Tínhamos um plano de nos virarmos pelo avesso
e a idéia de ser mais irradiava dentro de mim.
Mas você largou as armas e buscou sonhos confessos
e esqueceu que no combate não há tanto risco assim.

Sem armas, sem canções, encarou seus frágeis medos
e deixou-me atrás da porta a espreitar o seu delírio.
Seguiu desertos rumos e ignorou os meus apelos
na certeza de ser só com seu distante equilíbrio.

Preparou-se, então, para a luta contra seus vilões internos
e contemplou imagens vãs de um sucesso leviano.
Mas ao caçar os seus limites e encontrar os seus infernos,
perdeu-se nos seus sonhos, perdeu-se em reais enganos.

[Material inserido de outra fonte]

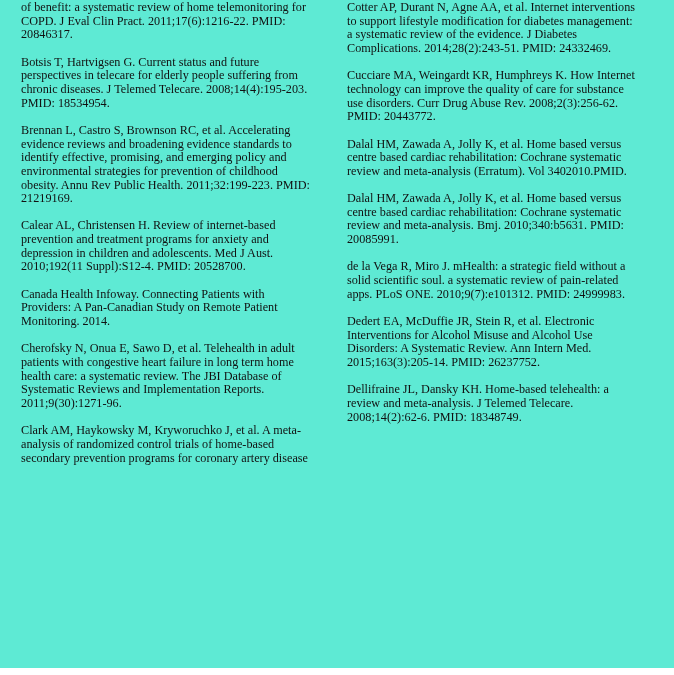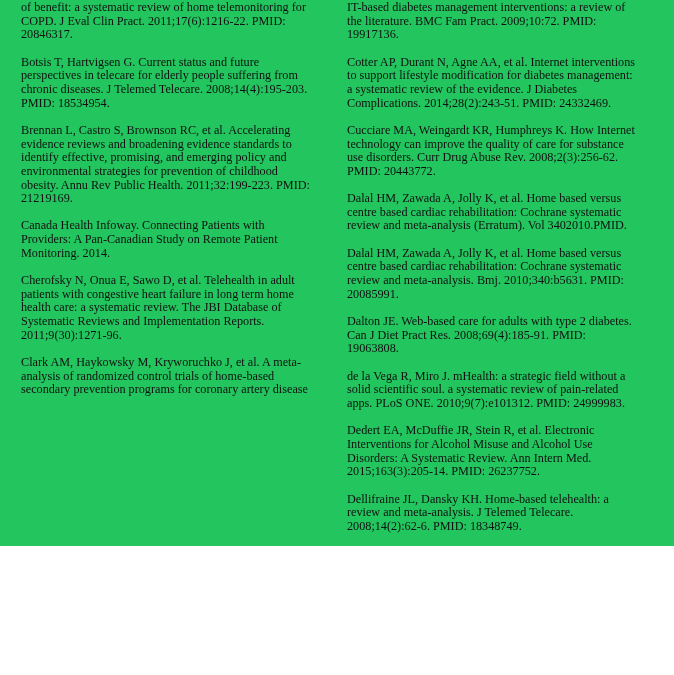"of benefit: a systematic review" .page { background: #22c55e -> #5eead4; height: 546px -> 668px }
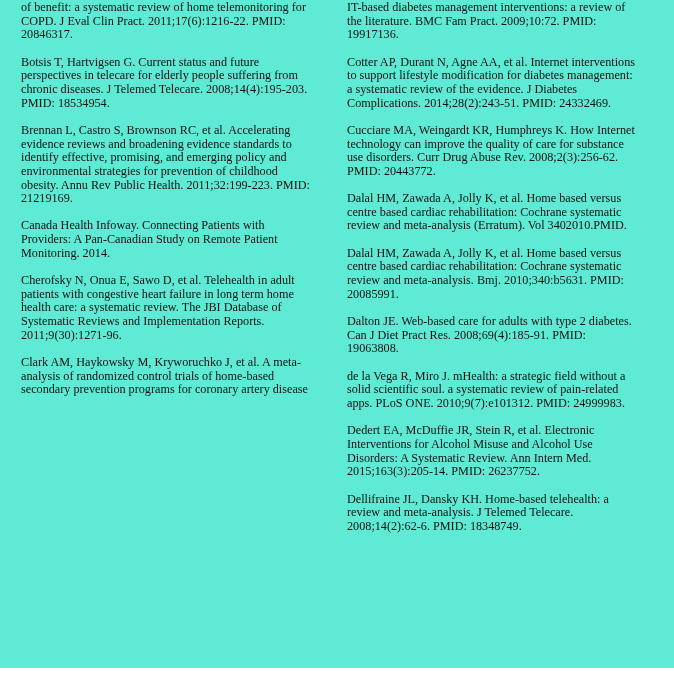"IT-based diabetes management" p.ref { html: <p>IT-based diabetes management interventions: a review of the literature. BMC Fam Pract. 2009;10:72. PMID: 19917136.</p> -> none }
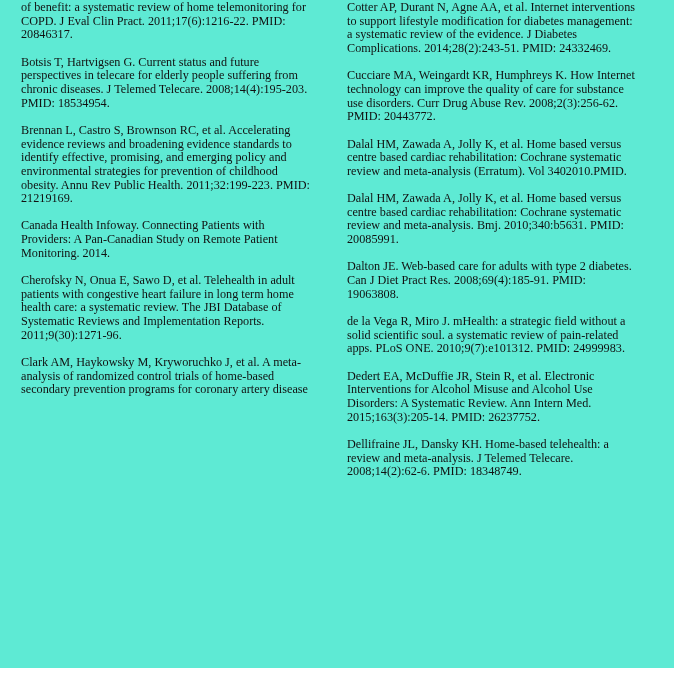"Calear AL, Christensen H. Review" p.ref { html: none -> <p>Calear AL, Christensen H. Review of internet-based prevention and treatment programs for anxiety and depression in children and adolescents. Med J Aust. 2010;192(11 Suppl):S12-4. PMID: 20528700.</p> }
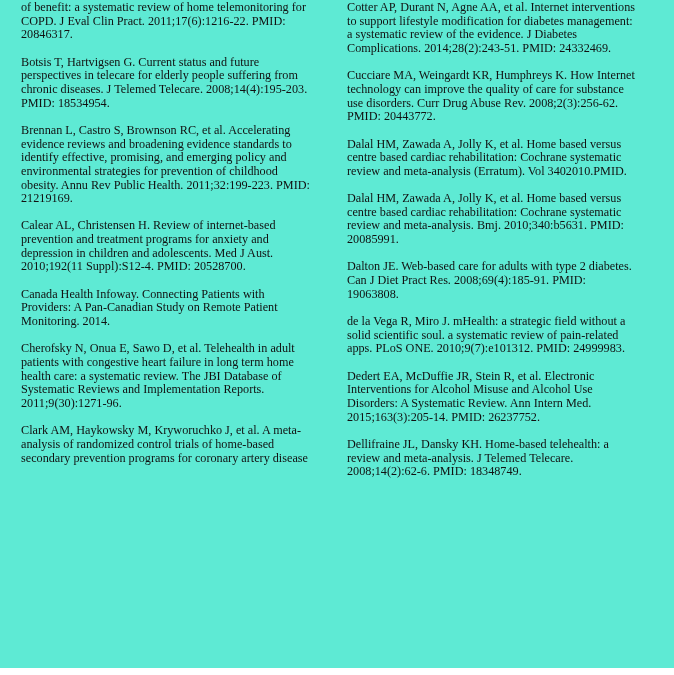"Dalton JE. Web-based care for" p.ref { html: <p>Dalton JE. Web-based care for adults with type 2 diabetes. Can J Diet Pract Res. 2008;69(4):185-91. PMID: 19063808.</p> -> none }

Agora resta a dúvida nas paixões que não preenchem
todo o triunfo garantido quando estava ao meu lado.
E o temor que alucina suas noites de suspiros
cala ainda o meu grito, evitando despertá-lo.

Solidão

Há um raio de sol que permeia de solidão os arredores. Guiados pelo cansaço, os homens passam na frente do prédio, sem apego ao momento. Há poucas horas, cadáveres espreitavam entediados nossas primeiras descobertas. Nada é a certeza que nos condena. E, desprovidos de êxtase, corremos atrás de um sonho. Distante.

Tudo é poesia. Mesmorembrnt os restos de um corpo que já não responde por si mesmo. Eles passeiam pelos corredores, sobem e descem escadas e deixam, por onde passam, um rastro do seu desejo. Desejo que é sombra. Sem dono.